Much has been said about frugal living. Overall, though, its strategies look like this:

Live light on the land. Distinguish between needs and wants, and purchase and use only what you need.

Cultivate a minimalist lifestyle. Occupy only the space you need, and fill it only with the objects you need to live comfortably.

Figure out how much money you can spend and how much you can save.

Build a budget to manage spending and saving.

Use it up, wear it out, make it do, or do without. Often you’ll find you already have something that does the job, or in fact you don’t need to replace an item because you don’t really need it.

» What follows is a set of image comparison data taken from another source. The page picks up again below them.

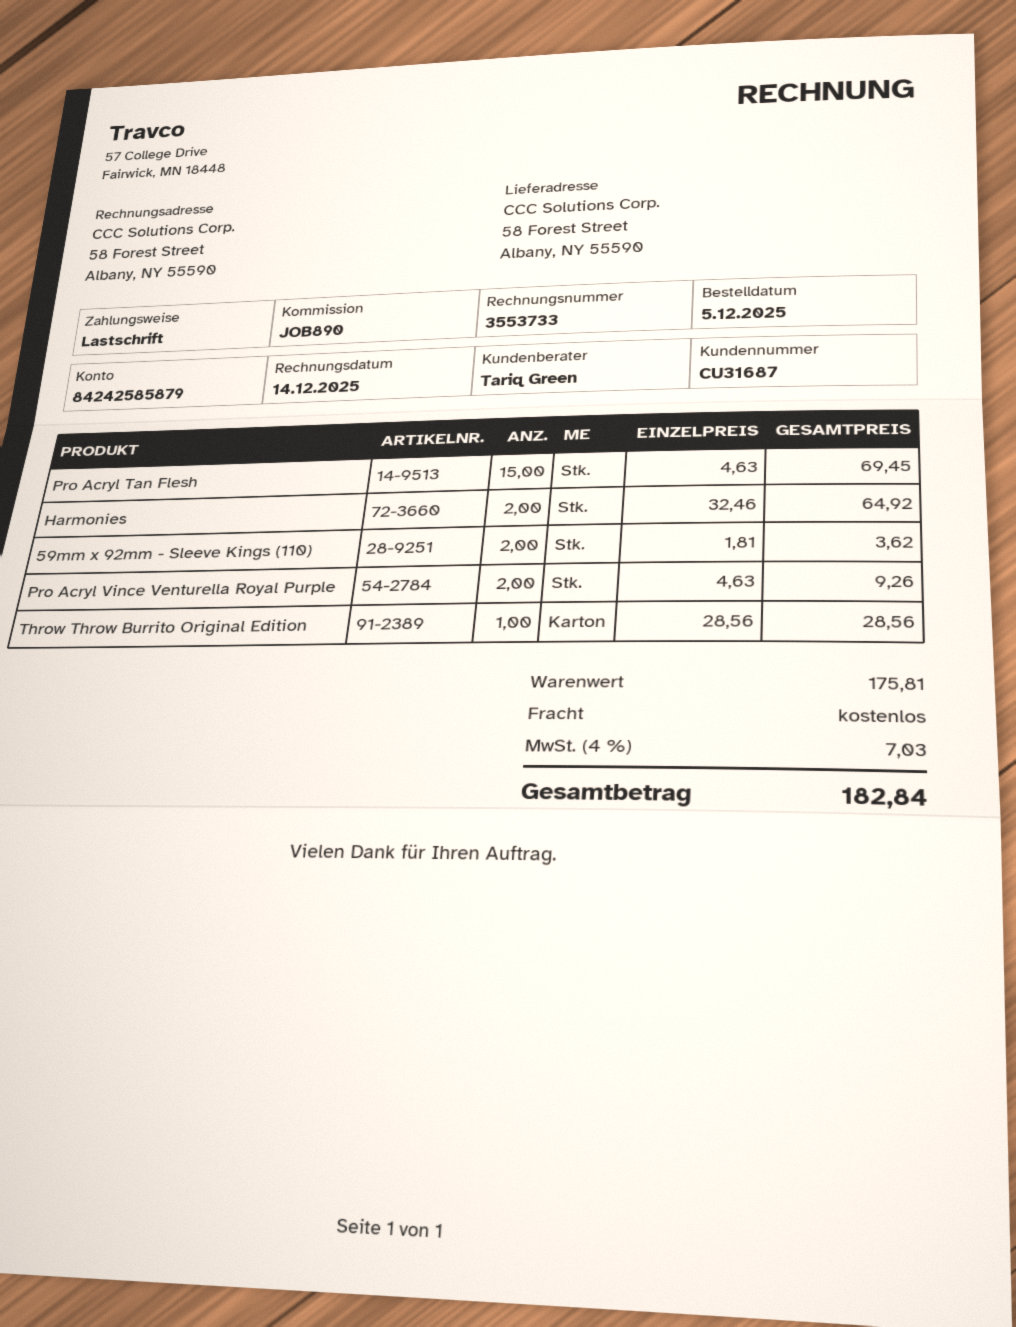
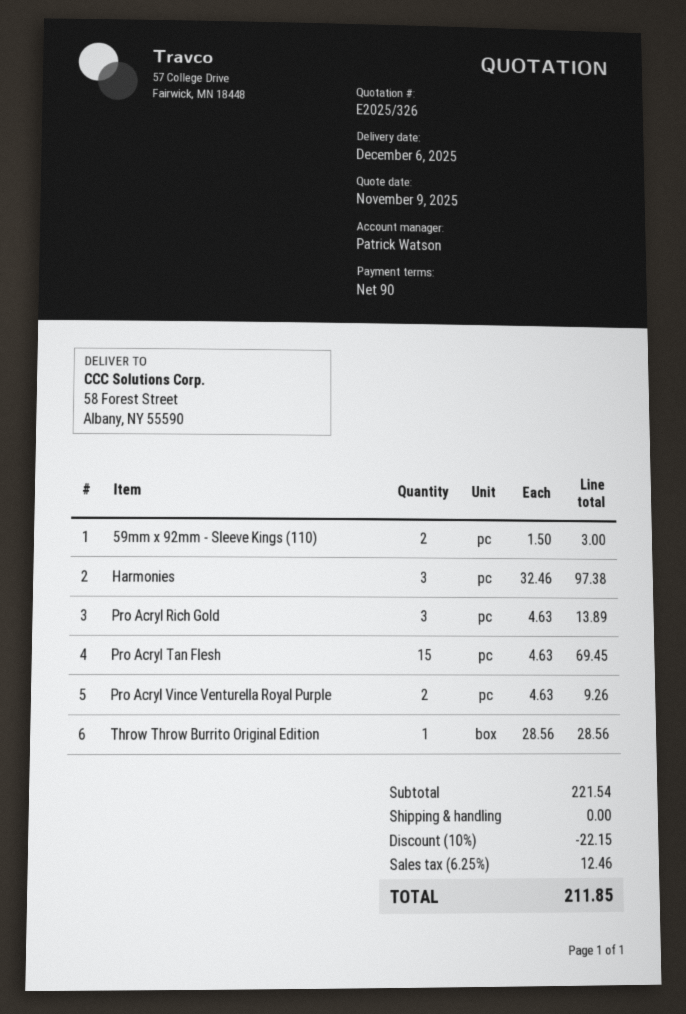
sales rep: Tariq Green -> Patrick Watson
Harmonies: 2 x 32.46 = 64.92 -> 3 x 32.46 = 97.38
59mm x 92mm - Sleeve Kings (110): 2 x 1.81 = 3.62 -> 2 x 1.50 = 3.00
Pro Acryl Rich Gold: none -> 3 x 4.63 = 13.89
subtotal: 175.81 -> 221.54
discount: none -> 10% = 22.15
tax: 4% = 7.03 -> 6.25% = 12.46
total: 182.84 -> 211.85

Buy things at a discount or don’t buy them at all. If a food or drug item you need is not on sale, buy the store brand, which is the made by the same suppliers that make the expensive brands and is cheaper.

Eat in, not out. Learn to cook. It’s easy, the food tastes better, and it’s healthier. And by the way, it’s lots cheaper.

Learn to fix things yourself. It’s not hard to change the oil in your car, and most of us can learn to use a screwdriver and a hammer. While some chores need a pro, many need little more than a few minutes of your time.

Learn to make things yourself. From household cleaners and toiletries to simple draperies, DIY products save a ton of money.

Shop at estate sales and thrift stores. Nowhere is it written that everything we purchase must be brand new. In fact, sometimes we can get better products by finding practically unused items second-hand.

Frugal habits can save quite a bit of money—enough that you will soon find yourself spending less than you budget. Use the amount to pay off that debt. Once you’re debt free, use it to live better or save it to live better in the future.

2 thoughts on “Stress-Free Finances: Close Out Revolving Debt”

  1. Several people I know who relied on the ease of credit were shocked when the cc companies shut their accounts down just as soon as they had paid some of the debt down. The card companies took away all that easy credit in one breathtakingly swift maneuver, leaving those folks no choice but to figure out how to do without it! It’s another good reason not to get too used to being able to swipe that card.

    Also, I’ve noticed one drug store I sometimes shop at is now charging a fee for using a debit card! I expect this will probably grow as a trend.

  2. As I near my dotage, I’m increasingly aware of one liberating fact: cost of living varies, not proportionally, but almost logarithmically, to where you live.

    Don’t think that your fixed cost of living is x, if all you’ve ever known is a commuting life in a freeway-choked North American city. I live in a smaller urban center that is just starting down the mega-city route. Up until now, I have been able to mix light automobile use with cycling, walking and public transit. As a result, I can drive a practically zero-cost “beater” (beyond gasoline, oil, and DIY maintenance). If I lived in Dallas or Toronto, I would have to upgrade my vehicle and drive it everywhere.

    If you don’t have car payments, and you fill up only once a month or so, you have money for EVERYTHING.

    I’m painfully aware that if I move to a satellite town or village, and don’t travel to the bright lights more than twice a month, I can reduce my cost of living by another huge increment. Maybe one day…

    So if you are trapped in a megacity and don’t have to be there specifically for job or family, move to the boonies and almost all your money problems take care of themselves. Yes, I am over-simplifying.